The various houses Munro describes throughout the story represent the character and mood of their owners. Fiona’s parents’ house, the first location in the story, is described as “luxurious and disorderly,” a reflection of Fiona’s well-to-do father and her passionate and bohemian mother. This combination creates the lively spark that is Fiona herself. Fiona’s house with Grant reflects her adult qualities of grace and sophistication, with spare, bright rooms kept neat simply, as shown by her fastidious cleaning of the black scuff mark her shoe leaves on the floor the day she leaves for Meadowlake.
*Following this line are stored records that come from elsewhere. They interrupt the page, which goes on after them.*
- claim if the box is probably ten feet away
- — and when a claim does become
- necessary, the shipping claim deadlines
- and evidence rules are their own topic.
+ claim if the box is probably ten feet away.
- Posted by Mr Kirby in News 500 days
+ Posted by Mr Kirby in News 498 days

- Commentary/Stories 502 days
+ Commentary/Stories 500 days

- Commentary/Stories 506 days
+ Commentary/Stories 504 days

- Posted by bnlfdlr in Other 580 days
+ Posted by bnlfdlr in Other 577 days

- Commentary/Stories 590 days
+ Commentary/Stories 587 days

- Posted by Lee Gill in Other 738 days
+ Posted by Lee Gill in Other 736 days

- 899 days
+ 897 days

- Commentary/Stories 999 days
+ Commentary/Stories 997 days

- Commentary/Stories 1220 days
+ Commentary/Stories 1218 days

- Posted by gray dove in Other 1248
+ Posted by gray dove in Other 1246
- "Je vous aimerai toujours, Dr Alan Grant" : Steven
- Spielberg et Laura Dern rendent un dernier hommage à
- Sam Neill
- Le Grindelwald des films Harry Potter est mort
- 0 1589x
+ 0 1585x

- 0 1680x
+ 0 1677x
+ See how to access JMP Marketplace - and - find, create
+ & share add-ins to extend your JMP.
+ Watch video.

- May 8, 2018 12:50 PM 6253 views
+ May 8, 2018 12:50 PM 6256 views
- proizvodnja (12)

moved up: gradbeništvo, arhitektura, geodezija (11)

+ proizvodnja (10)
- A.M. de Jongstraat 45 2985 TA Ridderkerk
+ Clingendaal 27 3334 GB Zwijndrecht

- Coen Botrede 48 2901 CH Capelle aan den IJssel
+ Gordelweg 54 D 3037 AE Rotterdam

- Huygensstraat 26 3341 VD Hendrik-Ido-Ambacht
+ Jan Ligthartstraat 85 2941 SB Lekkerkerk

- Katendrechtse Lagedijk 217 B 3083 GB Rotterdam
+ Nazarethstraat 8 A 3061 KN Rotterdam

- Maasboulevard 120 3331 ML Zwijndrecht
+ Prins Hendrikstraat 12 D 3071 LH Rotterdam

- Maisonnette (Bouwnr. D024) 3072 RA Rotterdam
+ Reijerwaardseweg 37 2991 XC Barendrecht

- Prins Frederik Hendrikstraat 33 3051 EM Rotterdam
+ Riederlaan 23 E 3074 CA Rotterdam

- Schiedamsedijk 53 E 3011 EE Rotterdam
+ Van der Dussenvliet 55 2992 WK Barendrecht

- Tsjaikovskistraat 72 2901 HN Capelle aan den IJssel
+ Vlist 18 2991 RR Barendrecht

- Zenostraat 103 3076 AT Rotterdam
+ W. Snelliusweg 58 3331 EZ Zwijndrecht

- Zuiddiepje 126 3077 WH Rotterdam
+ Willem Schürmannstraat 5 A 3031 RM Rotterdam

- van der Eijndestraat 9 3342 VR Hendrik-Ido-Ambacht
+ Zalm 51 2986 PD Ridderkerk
However, her memory changes have also changed the house, as she has put sticky notes up to remind herself of the things she forgets, such as the contents of drawers. When she is gone to Meadowlake, Munro describes the house as dark, a reflection of Grant’s loneliness. Marian’s house, a fiercely maintained temple to middle-class norms, likewise reflects her personality and values. Appliances are polished to show their value as status symbols and plastic protects the carpet. The care for the house and its contents reflects both her pride and the reality that she cannot afford to replace these items. In contrast to these personal homes, the sterility and forced cheer of Meadowlake shows the impersonal quality of the institution, which houses people without truly being a home.